TRIGGER WARNING: Rape and Sexual Assault
2020 did not give us a whole lot in terms of movies (or anything really, but especially movies). However, one gem was released just before the end of the year that is creating a really interesting conversation around the culture we have: Promising Young Woman. The film follows Cassie and her journey to get revenge for her late best friend’s rape. This isn’t just about revenge against all men, just one particular subsect: the “nice guys.”

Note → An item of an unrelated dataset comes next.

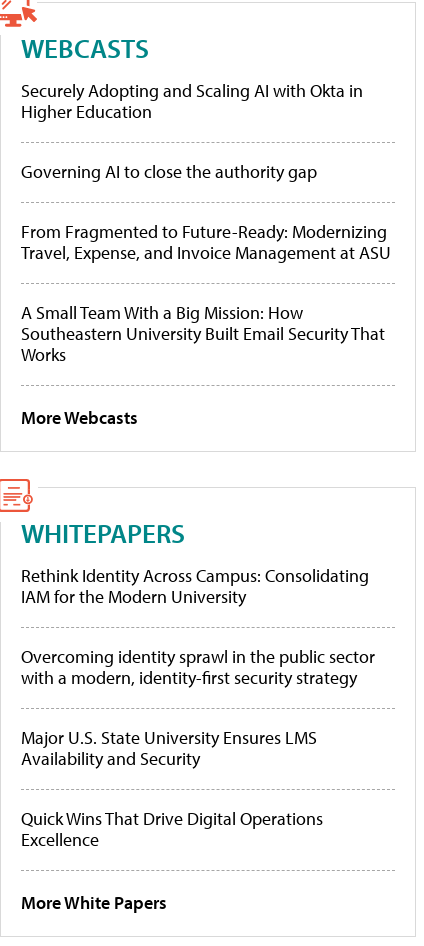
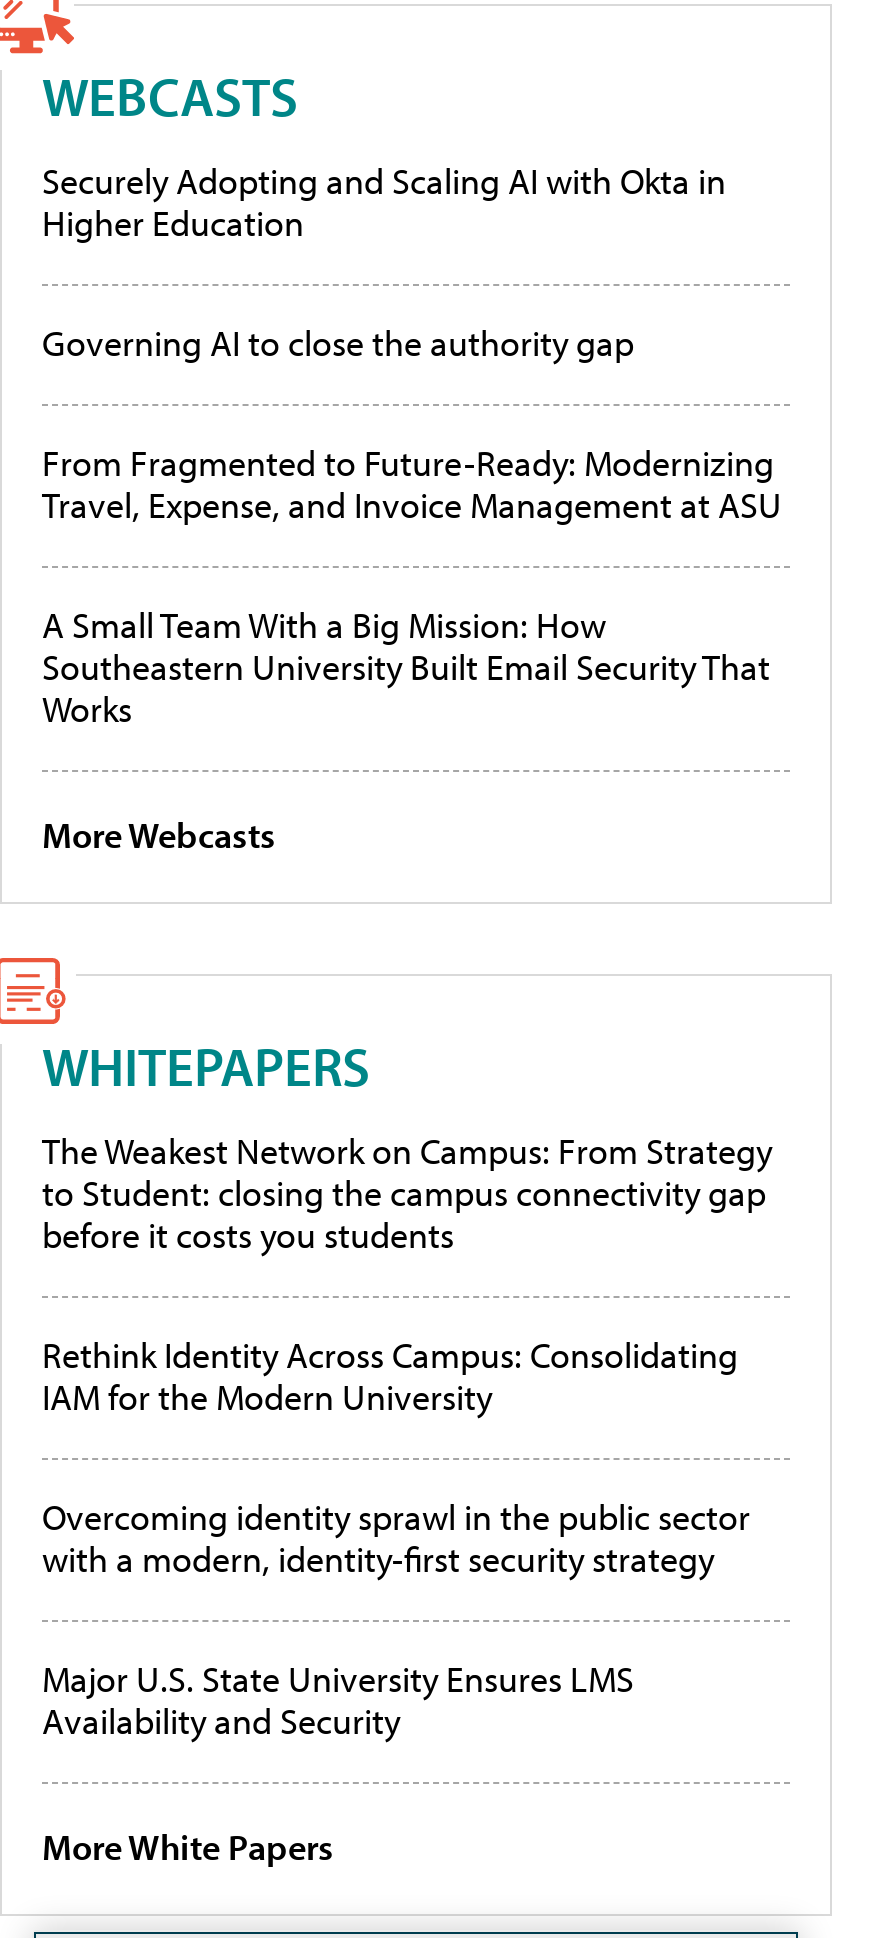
none -> [42,1129,772,1259] The Weakest Network on Campus: From Strategy | to Student: closing the campus connectivity gap | before it costs you students
moved [21,564,375,770] -> [42,1333,750,1745]: Rethink Identity Across Campus: Consolidating | IAM for the Modern University | Overcoming identity sprawl in the public sector | with a modern, identity-first security strategy | Major U.S. State University Ensures LMS | Availability and Security
[21,807,323,851] Quick Wins That Drive Digital Operations | Excellence -> none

When I refer to “nice guys,” I’m talking about the guy-next-door type; the kind of guy who seems pleasant and decent on the surface. In this case, these “nice guys” seem to be good enough, appearing to help a stumbling, drunk woman home but then end up trying to take advantage of her by sleeping with her while she’s inebriated (spoiler alert: Cassie is very not drunk so she can catch these men in the act). Another side to the film deals with the consequences, or rather the lack thereof for the men, with one of the characters who a rape was reported to even saying “We get accusations like this all the time. What would you have me do, ruin a young man’s life? I have to give him the benefit of the doubt.”
The past five years or so have been a reckoning of this kind of male behavior and women demanding there be greater accountability for actions such as these. However, society still feels the need to prop up the young, predominantly white male and defend them more heavily than women. There is a reason Emerald Fennell, the director of Promising Young Woman, cast Adam Brody, Max Greenfield, Christopher Mintz-Plasse, Bo Burnham, and Chris Lowell: all of these men are people who are best known for playing the well-off “nice guy.” From Brody having been on many a teen wall from his time as Seth Cohen on The O.C, Greenfield as the lovable Schmidt on New Girl, Mintz-Plasse from Superbad, Burnham from his charming comedy and directorial debut Eighth Grade, and Lowell from always being the designated innocent-looking charmer on Veronica Mars, Private Practice, and Glow. When you look at these men, you don’t think, “Oh yeah, that guy would definitely try to sexually assault someone,” and that’s the point the movie is trying to make.
People v. Turner, the case about Brock Turner raping a college girl, was decided almost five years ago. He was charged with raping a girl, but the focus was put on the fact that he was on the Stanford swim team and didn’t deserve to have his promising future taken away from him over a case like this. In cases like that and like the one in Promising Young Woman, the talk is always about the damage the case will do to the male in the situation. It’s always about how “it’s every guy’s worst nightmare, getting accused like this.” As Cassie points out in the movie, “What do you think every woman’s worst nightmare is?” What happened to the women is always brushed aside because society feels it more important to uphold the “nice guy” and his future rather than the woman who drops out of med school despite being at the top of her class. After all, she would be forced to face her rapist every day.
Cassie is actually short for Cassandra, which is the name of a character in Greek mythology who was cursed to give true prophecies and have no one ever believe her, the perfect yet sad parallel for women and sexual assault and rape. The climax of the film shows the consequences of not believing women, cursing them with the truth but having no one believe them, and the coddling of “nice guys” and the monsters it can create by letting them think it was just something dumb they did once when they were “just kids.”
If Promising Young Woman does anything, it will reignite the conversation around accountability for men and the treatment of women. Sexual assault is one of the most underreported crimes in the U.S. and is one where the perpetrators are least likely to serve any time for their crimes. The culture around believing women in these instances is incredibly poor and something we still need to improve upon in our society. #MeToo may have brought attention to this problem, but we need more people to really see this as a problem and work towards finding a solution that will help women and create stricter consequences for men. Just because you’re a “nice guy” doesn’t mean you should get to do whatever you want; your promising future isn’t more important than that of a promising young woman.